I pushed her back on the landing and got as far as my hand on the doorknob.
“No! Please, David! Don’t go back there!”
She decisively locked the door, flew back into my arms crying, and I held her tightly until she calmed down.
Robin is slightly taller than Lindsey. We were both completely naked.
2
We were dressed and the revolver was back in the bedside table drawer by the time the first cops arrived, one a compact young Latino and the other an Anglo woman with her yellow hair in a bun. They regularly worked the beat in the neighborhood. I felt as if I’d been on ten thousand crime scenes, far more than the college classrooms I had taught in, a map of the twin forks my life has taken that I didn’t want to think about too much that winter. Too many crime scenes, and this one happened to be at my house, the house I was raised in. And I was just one of the “subjects,” as the police would say, at best a “complainant.”
They strode up the staircase two steps at a time with their Glocks drawn. More cops than you realized accidentally shot themselves with their Glocks. It lacks an external safety. The internal safeties, meant to keep the semi-automatic from discharging if it’s dropped, can be disengaged by a slight or accidental pull of the trigger. These two managed fine. They left the door open and crossed to the garage apartment, ordering me to remain in the living room. That was as it should be, but I wasn’t used to being on the other side of the yellow tape. For years now, my deputy’s badge had been the best backstage pass in town.
I already knew enough. Robin had responded to my initial questions before the first units got there, so I knew the basic information. Now she sat sullenly on the sofa next to me, having regained some of her toughness. But her eyes were still wide and she sniffled every few minutes. Robin was not a crier, much less a “hysterical female,” as the dispatchers might have termed her if I had allowed her to make the 911 call. She was wearing a pair of Lindsey’s sweat pants and one of Lindsey’s T-shirts. I didn’t like that. Now I had more questions for her, somewhere shy of a hundred, but I didn’t ask. My hands shook slightly and I felt gin and tamales at the back of my throat. I realized I was in a little shock, too.

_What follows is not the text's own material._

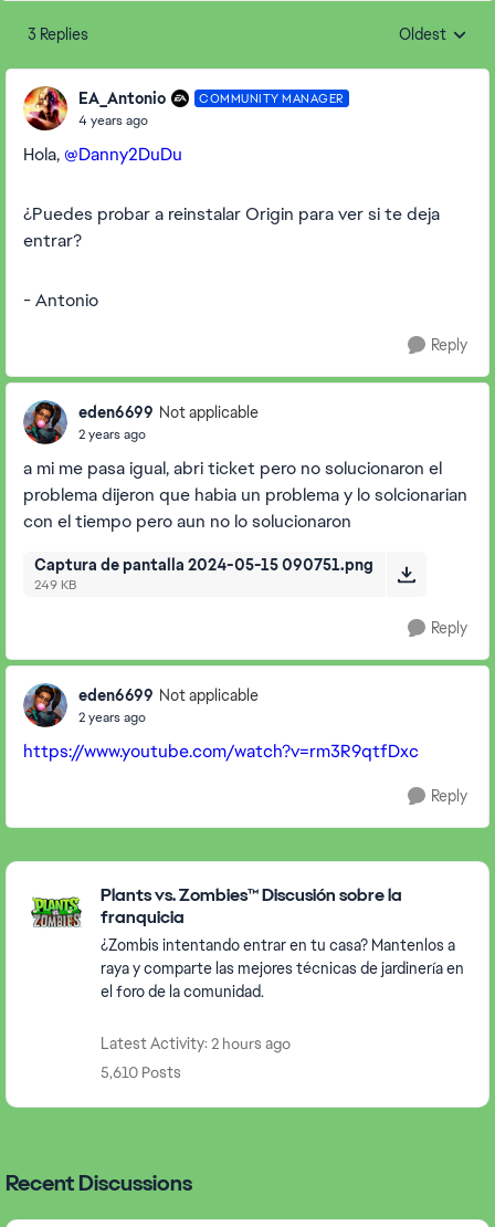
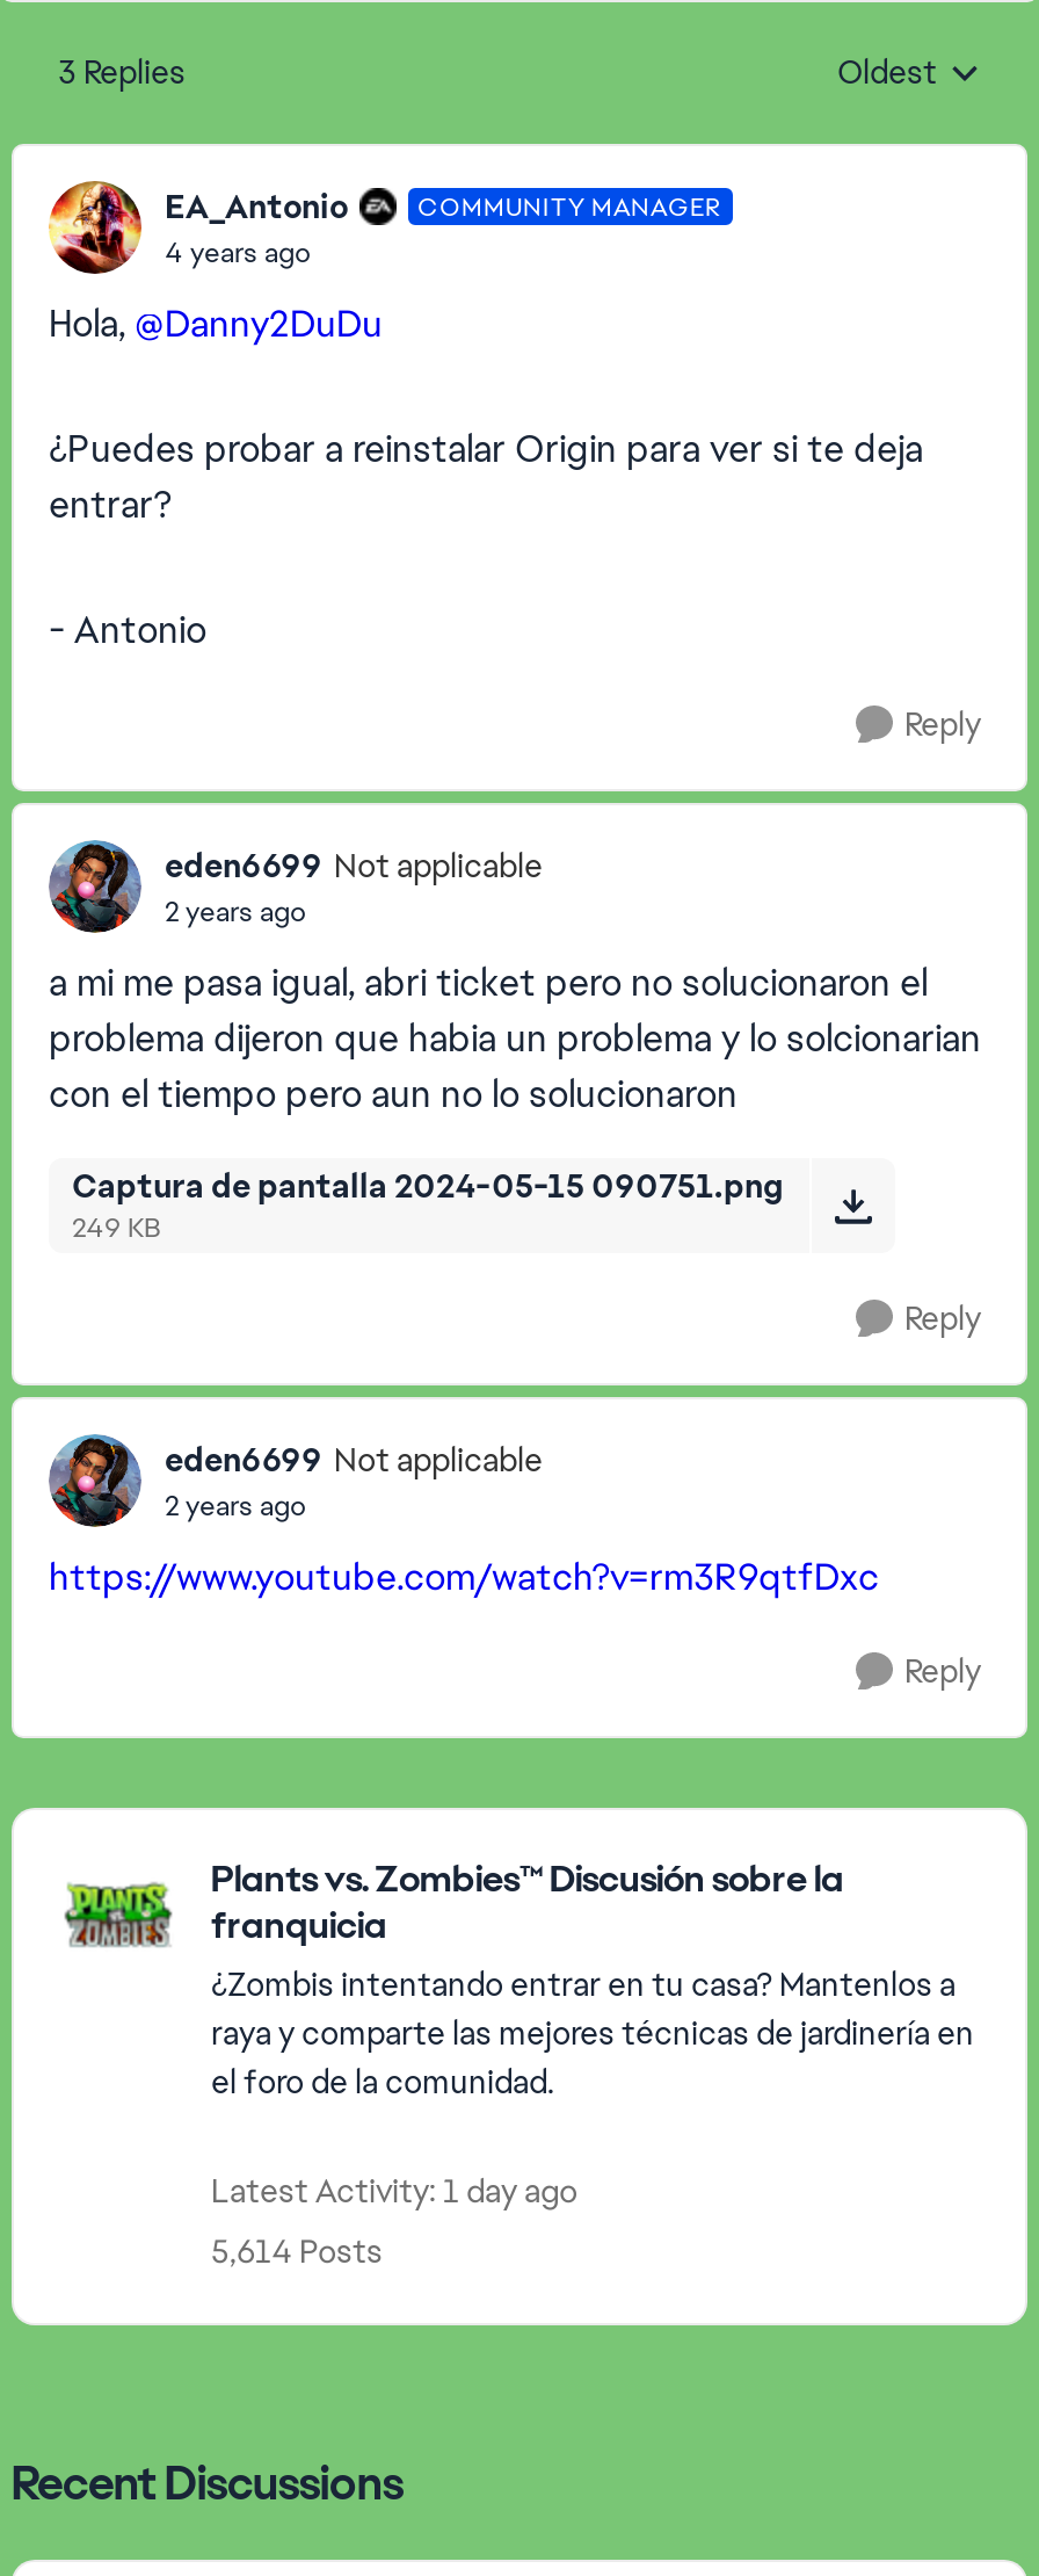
[101,1034,291,1053] Latest Activity: 2 hours ago -> [211,2170,577,2212] Latest Activity: 1 day ago
[101,1062,181,1082] 5,610 Posts -> [211,2230,383,2272] 5,614 Posts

My cell was still in my hand and I had scrolled to a familiar number. Robin shook her head.
“Don’t bother Lindsey Faith,” she said. “It’s midnight in D.C.”
I put the phone away.
The Anglo cop strode back through the living room, her black shoes squeaking on the hardwood floor, and then outside. In a few minutes she was wrapping the yard with crime-scene tape. To me, it was an overreaction, but the policing business had changed since I had been a young uniformed deputy. Through the picture window, I saw a few neighbors standing on the sidewalk. It’s not as if they had never seen law enforcement vehicles at our house, with both Lindsey and me working for the Sheriff’s Office. A couple of years ago, a new neighbor asked around if we were having marital fights, she had seen so many cop cars stop by. We had laughed at the time. But the three hundred block of Cypress hadn’t seen this. I counted the people I knew, lingered over some that I didn’t. Three couples, one woman alone. Unlike most of Phoenix, Willo was a real neighborhood with plenty of walkers and it was still fairly early, not even ten o’clock.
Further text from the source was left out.